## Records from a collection
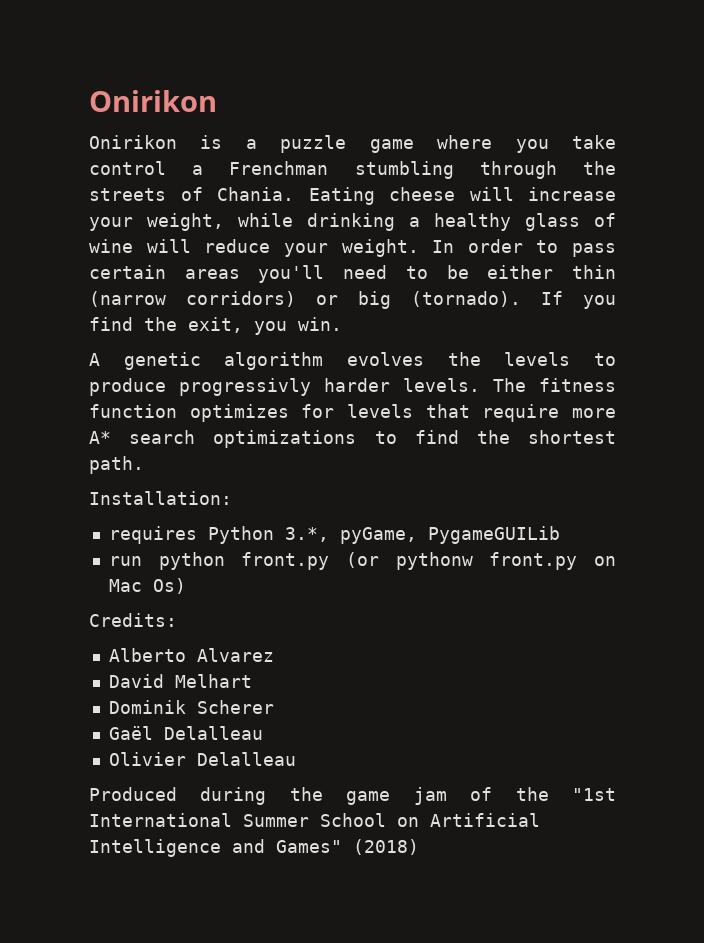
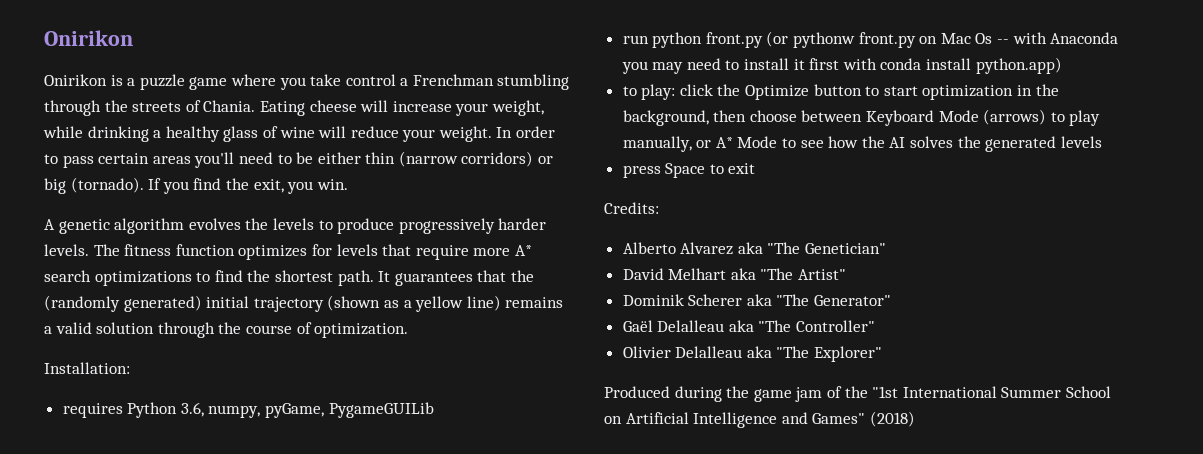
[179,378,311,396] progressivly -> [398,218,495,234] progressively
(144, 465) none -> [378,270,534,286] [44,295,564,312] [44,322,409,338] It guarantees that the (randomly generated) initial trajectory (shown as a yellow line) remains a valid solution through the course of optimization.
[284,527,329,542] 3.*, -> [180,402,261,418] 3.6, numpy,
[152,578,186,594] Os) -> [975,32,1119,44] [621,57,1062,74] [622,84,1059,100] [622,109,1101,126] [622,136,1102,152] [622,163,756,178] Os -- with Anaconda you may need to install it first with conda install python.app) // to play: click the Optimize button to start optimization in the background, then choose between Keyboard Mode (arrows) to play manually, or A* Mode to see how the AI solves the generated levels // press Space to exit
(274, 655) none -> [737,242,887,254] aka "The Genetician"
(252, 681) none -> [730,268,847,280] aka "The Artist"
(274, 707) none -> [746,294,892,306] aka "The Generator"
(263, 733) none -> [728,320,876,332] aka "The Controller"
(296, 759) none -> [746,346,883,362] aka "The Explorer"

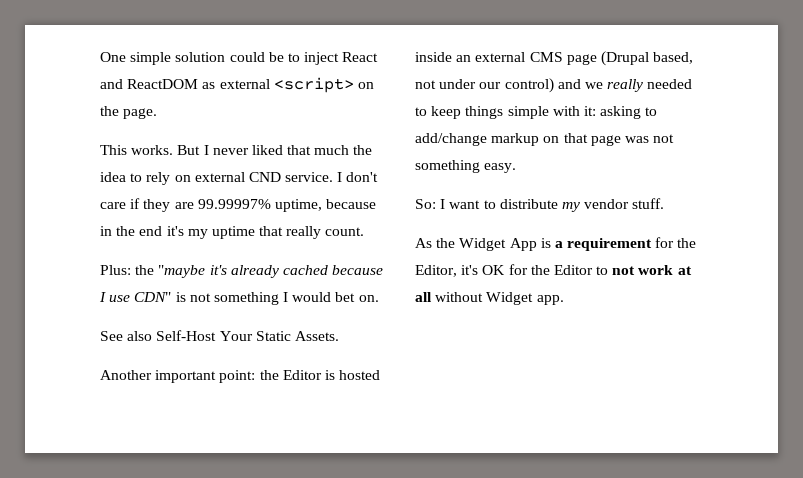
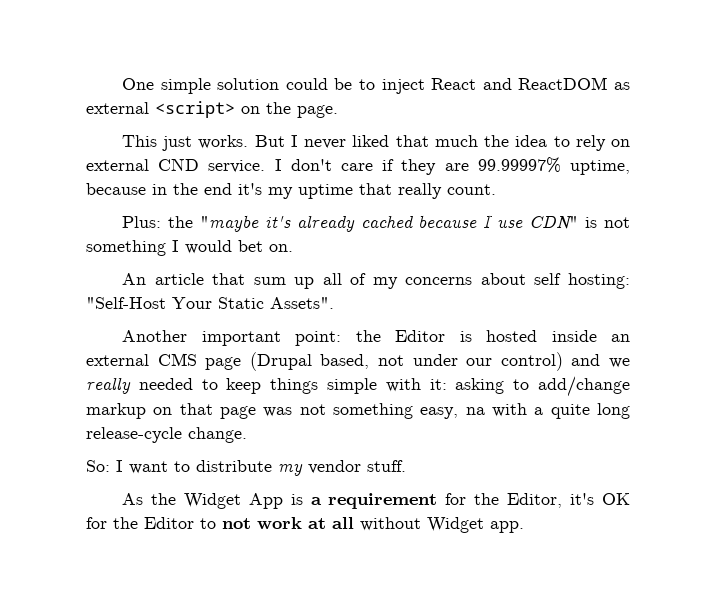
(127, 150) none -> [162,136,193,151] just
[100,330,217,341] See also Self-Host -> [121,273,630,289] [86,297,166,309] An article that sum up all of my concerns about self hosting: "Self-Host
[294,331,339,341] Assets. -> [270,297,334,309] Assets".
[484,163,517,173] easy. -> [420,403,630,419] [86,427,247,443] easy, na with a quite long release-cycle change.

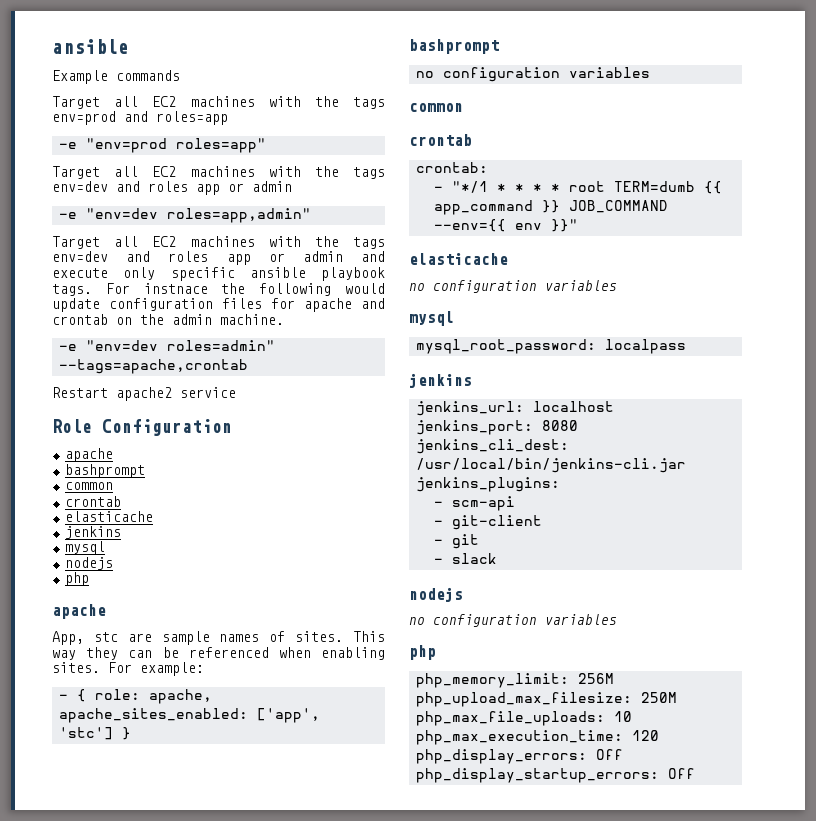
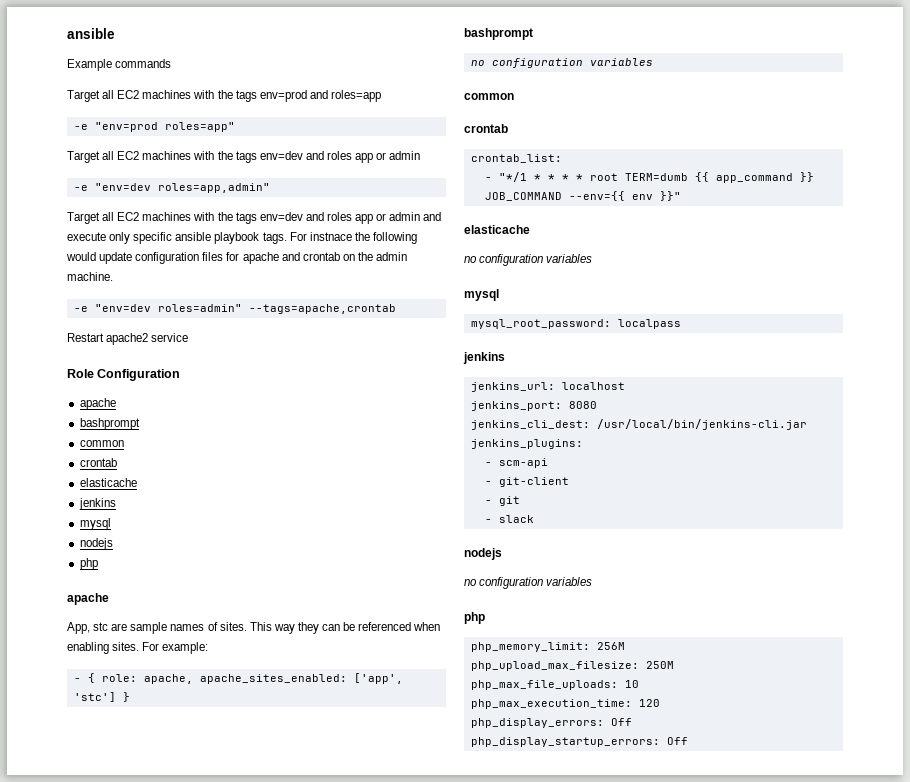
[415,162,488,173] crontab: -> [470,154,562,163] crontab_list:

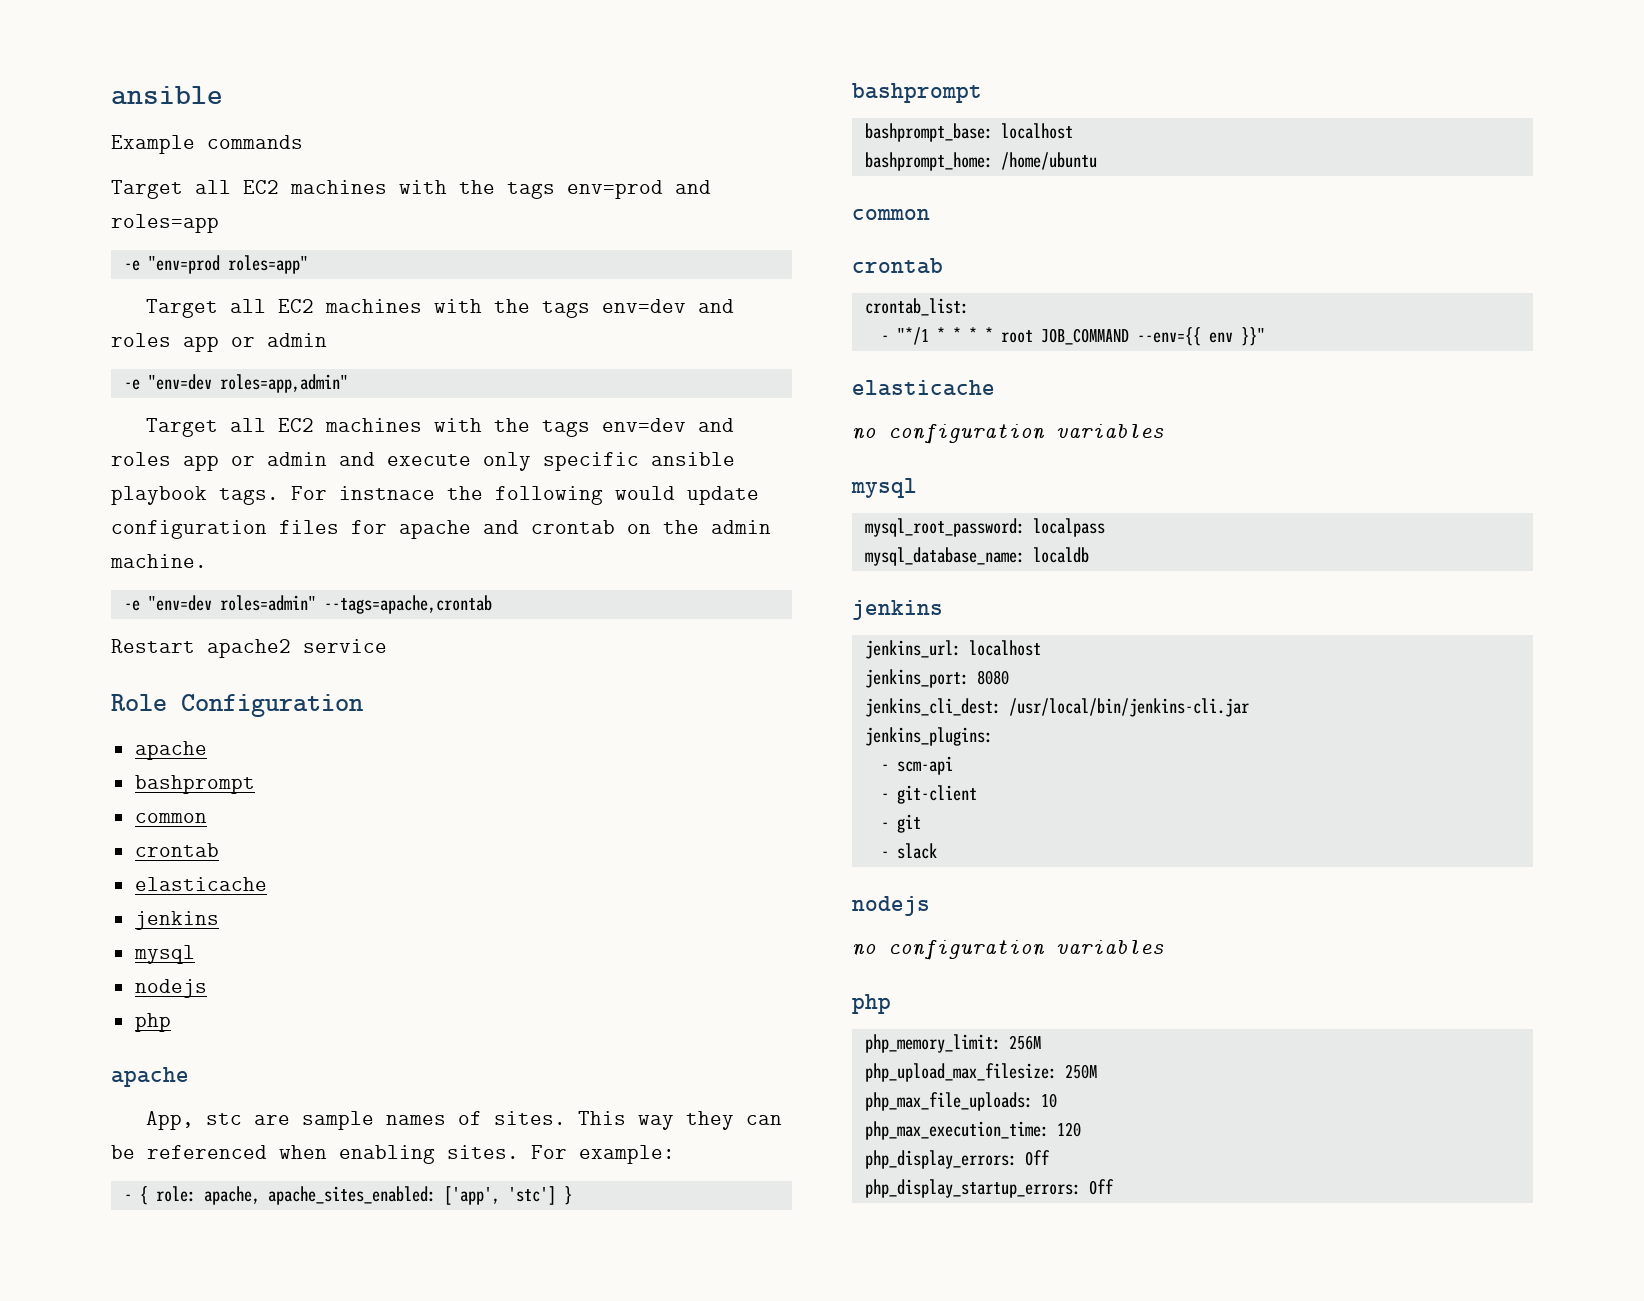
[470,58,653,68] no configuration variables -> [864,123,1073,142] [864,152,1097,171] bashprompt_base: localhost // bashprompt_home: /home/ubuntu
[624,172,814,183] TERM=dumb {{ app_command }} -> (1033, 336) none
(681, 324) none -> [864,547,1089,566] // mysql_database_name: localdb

## AIM OF THE EXERCISE
Take the line that holds "(296, 759) none" as the start and the last line of the data as the end. Copy only those lines exactly, both ends included, except the pictures.

## EXERCISE SOLUTION
(296, 759) none -> [746,346,883,362] aka "The Explorer"

(127, 150) none -> [162,136,193,151] just
[100,330,217,341] See also Self-Host -> [121,273,630,289] [86,297,166,309] An article that sum up all of my concerns about self hosting: "Self-Host
[294,331,339,341] Assets. -> [270,297,334,309] Assets".
[484,163,517,173] easy. -> [420,403,630,419] [86,427,247,443] easy, na with a quite long release-cycle change.

[415,162,488,173] crontab: -> [470,154,562,163] crontab_list:

[470,58,653,68] no configuration variables -> [864,123,1073,142] [864,152,1097,171] bashprompt_base: localhost // bashprompt_home: /home/ubuntu
[624,172,814,183] TERM=dumb {{ app_command }} -> (1033, 336) none
(681, 324) none -> [864,547,1089,566] // mysql_database_name: localdb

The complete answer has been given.